--- RECORDS ---
***

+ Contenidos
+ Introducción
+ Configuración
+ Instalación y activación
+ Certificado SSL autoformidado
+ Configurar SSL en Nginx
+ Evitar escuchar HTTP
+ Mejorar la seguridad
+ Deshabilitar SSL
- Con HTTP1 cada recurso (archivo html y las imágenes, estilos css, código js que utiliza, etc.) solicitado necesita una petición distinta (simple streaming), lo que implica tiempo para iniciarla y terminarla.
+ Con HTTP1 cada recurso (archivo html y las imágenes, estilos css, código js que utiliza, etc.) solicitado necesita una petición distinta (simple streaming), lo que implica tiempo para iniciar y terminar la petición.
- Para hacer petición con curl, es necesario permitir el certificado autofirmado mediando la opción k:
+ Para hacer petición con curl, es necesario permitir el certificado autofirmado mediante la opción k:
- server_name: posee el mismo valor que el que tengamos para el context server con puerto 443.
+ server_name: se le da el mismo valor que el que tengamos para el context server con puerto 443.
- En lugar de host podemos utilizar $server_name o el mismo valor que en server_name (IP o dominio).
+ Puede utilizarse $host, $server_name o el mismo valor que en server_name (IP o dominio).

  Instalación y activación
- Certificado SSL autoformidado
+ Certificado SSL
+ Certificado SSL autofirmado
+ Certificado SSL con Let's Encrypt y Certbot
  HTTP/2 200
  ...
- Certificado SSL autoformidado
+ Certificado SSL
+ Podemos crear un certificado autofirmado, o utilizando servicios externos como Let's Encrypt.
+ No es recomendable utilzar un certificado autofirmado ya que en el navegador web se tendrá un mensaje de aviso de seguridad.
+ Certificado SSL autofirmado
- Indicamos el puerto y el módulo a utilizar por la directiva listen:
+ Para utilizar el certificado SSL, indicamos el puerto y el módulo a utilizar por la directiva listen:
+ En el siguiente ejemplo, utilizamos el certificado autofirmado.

***

All of the material must be given again without any change.

--- SOLUTION BELOW ---
+ Contenidos
+ Introducción
+ Configuración
+ Instalación y activación
+ Certificado SSL autoformidado
+ Configurar SSL en Nginx
+ Evitar escuchar HTTP
+ Mejorar la seguridad
+ Deshabilitar SSL
- Con HTTP1 cada recurso (archivo html y las imágenes, estilos css, código js que utiliza, etc.) solicitado necesita una petición distinta (simple streaming), lo que implica tiempo para iniciarla y terminarla.
+ Con HTTP1 cada recurso (archivo html y las imágenes, estilos css, código js que utiliza, etc.) solicitado necesita una petición distinta (simple streaming), lo que implica tiempo para iniciar y terminar la petición.
- Para hacer petición con curl, es necesario permitir el certificado autofirmado mediando la opción k:
+ Para hacer petición con curl, es necesario permitir el certificado autofirmado mediante la opción k:
- server_name: posee el mismo valor que el que tengamos para el context server con puerto 443.
+ server_name: se le da el mismo valor que el que tengamos para el context server con puerto 443.
- En lugar de host podemos utilizar $server_name o el mismo valor que en server_name (IP o dominio).
+ Puede utilizarse $host, $server_name o el mismo valor que en server_name (IP o dominio).

  Instalación y activación
- Certificado SSL autoformidado
+ Certificado SSL
+ Certificado SSL autofirmado
+ Certificado SSL con Let's Encrypt y Certbot
  HTTP/2 200
  ...
- Certificado SSL autoformidado
+ Certificado SSL
+ Podemos crear un certificado autofirmado, o utilizando servicios externos como Let's Encrypt.
+ No es recomendable utilzar un certificado autofirmado ya que en el navegador web se tendrá un mensaje de aviso de seguridad.
+ Certificado SSL autofirmado
- Indicamos el puerto y el módulo a utilizar por la directiva listen:
+ Para utilizar el certificado SSL, indicamos el puerto y el módulo a utilizar por la directiva listen:
+ En el siguiente ejemplo, utilizamos el certificado autofirmado.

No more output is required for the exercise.